Innovation is fragmented, not monolithic. The next change will surprise us.

The world wasn't watching as the web was born. Many people laughed at the iPhone, a product from a company not long off life-support. True innovation happens in fragmented worlds away from the mainstream.

Anyone who spends any time on news media will have spent the last decade being battered around the head by the idea of innovation. While at first digital technologies we mocked and dismissed as a fad, they’ve profoundly changed the way we live and communicate. And so, every company, every leader wants to be seen as innovative, as a digital leader.

But the internet is not the future. The internet is here. It’s with us. It’s now. And we’re still working through the consequences of that. All the ‘innovations’ we’re dealing with are the incremental innovations that arise from that.

Where will the next truly transformation tech come from? What work that’s going on in one field has the potential to radically transform life in the way that digital technology has?

Transformation denied

Many technologies that we considered potentially transformative remain stubbornly stuck in niches. VR hasn’t escaped the gaming niche, and even there it is far from mainstream tech. AR – augmented reality – hovers on the edges of usefulness, but the compelling use case is yet to emerge. The major consumer tech built around AR, Google Glass, ended up as a niche business tool instead. 3D printing has – yet – to transform manufacturing.

Part of that is us over-estimating the speed of change. Part of that is us over-estimating the degree of potential change. This is a story that is not yet done.

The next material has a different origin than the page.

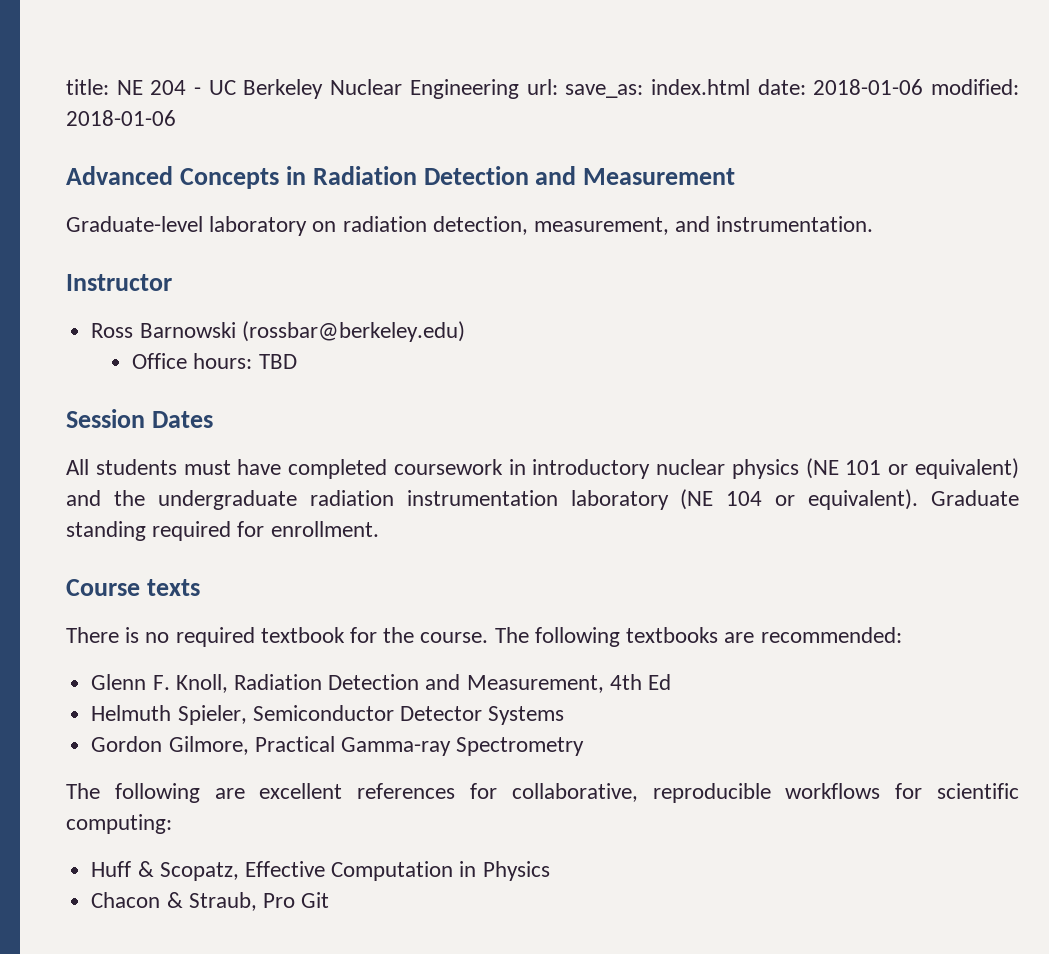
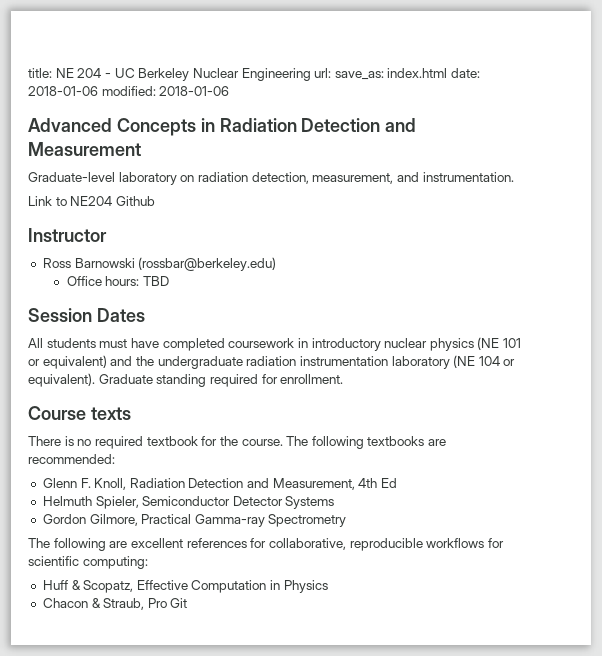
(874, 224) none -> [28,196,155,206] // Link to NE204 Github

The potential of Blockchain is still being explored, and the rise of machine learning-based AI is infusing our digital products in subtle ways, making them ever more useful. Change is happening, but it’s fragmented and partial.

However, over 30 years after the web turned an obscure digital communications protocol into something accessible to everyone, it’s worth remembering that people often don’t understand the significance of an innovation at first. The ones that change the world aren’t the ones whose birth and development we witness.

Who is the 2019 equivalent of Sir Tim Berners-Lee, creating something completely transformational in her office or lab? Not every innovation is going to come at us through this dark rectangles of glass we carry everywhere with us. And perhaps we’re too busy looking at them to see the next real transformation.

As all our attention focuses on the internet and the perfect device to access it – the phone – is the next wave of innovation to be found in fragmented research teams all over the planet? Maybe the changes will come from outside the digital world we know.

Beyond digital – new world of innovation

In the biosciences, for example, Crispr is changing how we think about genetics.

CRISPR technology is a simple yet powerful tool for editing genomes. It allows researchers to easily alter DNA sequences and modify gene function. Its many potential applications include correcting genetic defects, treating and preventing the spread of diseases and improving crops.

Of course, the ability to directly edit genes raises some pretty big ethical questions, that are being fought out right now. This is a technology that needs time to gestate in its own little world before it hits the mainstream.

Elsewhere, technologies that need to address similar concerns are incubating. Micro-robots might transform surgery, and with it human life expectancy, possibly moving to the cellular level:

In the more distant future, stem-cell therapies and nano-surgery performed by micro-robots could allow surgeons to operate on individual cells in the body.

Dire warnings from scientists remind us that it’s not just our bodies that are ill – right, now it’s the whole planet.

A whole load of technology is being invested into solutions to that issue. We’ve written in the past about the electric and solar technologies that are reducing our dependence on fossil fuels, as exemplified by Elon Musk’s various companies. But our urban centres remain a huge challenge – can we run cities more sustainably?

As a recent paper on the subject found:

Smart city emerged as a solution to address the challenges arise with exponential growth of urbanization and population. However, smart city concept is still evolving and not mainstreamed throughout the globe due to technological, economical, and governing barriers.

This is critical work. And those three sets of barriers need to be overcome as part of the solution to our global crisis – and making an environment that can sustain human life into the future.

Parallel worlds of technology, enabled by digital

However, all of those things have one thing in common: they’re all enabled by digital technology. It’s easy for us to forget that digital is about more than just the internet – but it’s important that we don’t.

As Dr Marco Annunziata, an expert in economic and innovation, said back in 2015:

It took a period of 100-150 years for the Industrial Revolution to unfold. Getting to the top of the current wave of innovation is going to take longer, because it is a much more complex an evolution than the Industrial Revolution. We started decades ago with creation of computers, but I think it’s going to take probably another 50-100 years before we reach the top of this wave.

So, perhaps our big error has been perceiving that digital’s transformation would take on only a single form. Instead, digital is infecting all fields, creating a series of parallel, fragmented evolutions, but with a unifying thread. Truly, we live in the Parellelwelten of innovation.